Reputation: 19208
I am doing something like the following pseudo code
var consumer = new KafkaConsumer();
consumer.assign(topicPartitions);
var beginOff = consumer.beginningOffsets(topicPartitions);
var endOff = consumer.endOffsets(topicPartitions);
var lastOffsets = Math.max(beginOff, endOff - 1));
lastOffsets.forEach(consumer::seek);
lastMessages = consumer.poll(1 sec);
// do something with the received messages
consumer.close();
In the simple test that I did, this works, but I wonder if there are cases, like producer crashes etc., where offsets are not monotonically increasing by one? In that case, would I have to seek()
my way back in time, or can I get the message offset of the last already produced message from Kafka?

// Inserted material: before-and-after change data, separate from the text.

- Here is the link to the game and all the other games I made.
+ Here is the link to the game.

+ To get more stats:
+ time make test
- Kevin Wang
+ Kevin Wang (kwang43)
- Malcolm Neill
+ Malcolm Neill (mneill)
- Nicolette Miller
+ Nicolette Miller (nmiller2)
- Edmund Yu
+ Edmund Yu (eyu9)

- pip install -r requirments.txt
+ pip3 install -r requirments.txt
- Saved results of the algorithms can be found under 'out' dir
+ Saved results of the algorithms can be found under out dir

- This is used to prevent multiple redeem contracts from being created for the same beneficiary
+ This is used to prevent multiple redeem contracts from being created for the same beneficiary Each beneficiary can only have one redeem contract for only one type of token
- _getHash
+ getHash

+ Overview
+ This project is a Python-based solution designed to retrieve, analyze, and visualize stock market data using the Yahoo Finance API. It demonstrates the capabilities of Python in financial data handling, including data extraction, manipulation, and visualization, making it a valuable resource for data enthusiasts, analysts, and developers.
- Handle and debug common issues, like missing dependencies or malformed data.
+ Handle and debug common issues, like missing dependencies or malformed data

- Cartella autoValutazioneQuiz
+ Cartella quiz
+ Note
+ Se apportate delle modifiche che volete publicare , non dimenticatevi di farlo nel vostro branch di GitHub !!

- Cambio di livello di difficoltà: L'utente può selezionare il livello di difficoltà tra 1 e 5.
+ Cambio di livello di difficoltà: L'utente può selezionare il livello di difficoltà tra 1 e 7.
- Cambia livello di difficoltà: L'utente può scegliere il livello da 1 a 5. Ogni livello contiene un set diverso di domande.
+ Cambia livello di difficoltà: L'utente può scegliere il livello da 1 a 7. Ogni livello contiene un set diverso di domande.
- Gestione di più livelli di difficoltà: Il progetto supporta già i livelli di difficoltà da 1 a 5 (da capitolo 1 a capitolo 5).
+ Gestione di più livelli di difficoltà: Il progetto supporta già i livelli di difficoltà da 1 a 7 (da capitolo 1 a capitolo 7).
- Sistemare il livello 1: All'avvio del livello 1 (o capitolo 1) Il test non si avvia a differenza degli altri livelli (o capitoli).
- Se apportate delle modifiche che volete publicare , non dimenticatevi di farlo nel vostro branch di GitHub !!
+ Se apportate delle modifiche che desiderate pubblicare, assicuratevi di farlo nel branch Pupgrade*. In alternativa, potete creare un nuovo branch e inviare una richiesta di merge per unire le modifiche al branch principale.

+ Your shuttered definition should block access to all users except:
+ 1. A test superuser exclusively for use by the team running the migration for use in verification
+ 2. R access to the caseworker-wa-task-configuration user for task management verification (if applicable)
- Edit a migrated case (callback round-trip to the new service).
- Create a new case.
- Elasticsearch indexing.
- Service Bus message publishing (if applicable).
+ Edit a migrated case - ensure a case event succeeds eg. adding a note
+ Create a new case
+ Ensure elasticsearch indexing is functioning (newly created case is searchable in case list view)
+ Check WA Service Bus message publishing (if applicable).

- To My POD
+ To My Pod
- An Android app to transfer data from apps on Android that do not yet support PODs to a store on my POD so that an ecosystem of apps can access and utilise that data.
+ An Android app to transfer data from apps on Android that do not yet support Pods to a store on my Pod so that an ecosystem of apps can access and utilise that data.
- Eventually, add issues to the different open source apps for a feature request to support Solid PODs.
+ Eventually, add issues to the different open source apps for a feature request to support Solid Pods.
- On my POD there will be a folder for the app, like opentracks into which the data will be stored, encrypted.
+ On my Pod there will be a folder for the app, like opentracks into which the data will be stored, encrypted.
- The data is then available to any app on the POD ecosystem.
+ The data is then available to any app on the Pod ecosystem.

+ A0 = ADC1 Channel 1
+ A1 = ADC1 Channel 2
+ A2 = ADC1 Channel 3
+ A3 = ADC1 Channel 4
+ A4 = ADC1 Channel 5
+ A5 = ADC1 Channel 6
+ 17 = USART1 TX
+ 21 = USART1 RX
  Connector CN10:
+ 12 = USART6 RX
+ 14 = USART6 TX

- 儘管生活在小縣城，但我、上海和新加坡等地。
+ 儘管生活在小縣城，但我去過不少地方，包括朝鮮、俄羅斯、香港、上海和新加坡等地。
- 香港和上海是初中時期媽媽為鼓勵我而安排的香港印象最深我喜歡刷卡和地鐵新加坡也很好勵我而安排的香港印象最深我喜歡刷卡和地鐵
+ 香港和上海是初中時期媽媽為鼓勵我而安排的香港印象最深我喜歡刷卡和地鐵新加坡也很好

I am not using transactions, so we don't need to worry about read-committed vs. uncommitted messages.
Edit: An example where offsets are not consecutive is after log compaction. However, log compaction should always keep the last message, as it is - obviously - more recent than all preceding messages (same key or not). But the offset before that last message could theoretically have been compacted away.
Upvotes: 1
Views: 1164
Reputation: 4095
In kafka.apache.org/10/javadoc/, it is clearly mentioned that, consumer.endOffsets
Get the last offset for the given partitions. The last offset of a partition is the offset of the upcoming message, i.e. the offset of the last available message + 1.
So when you get that endOff - 1
, it is the last available Kafka record for that topic partition when you fetched that. So producer concerns are not impacted for this.
And one more thing, Offset is not decided by the producer. It is decided by the partition leader of that topic partition. So, it is always monotonically increasing by one.
Upvotes: 1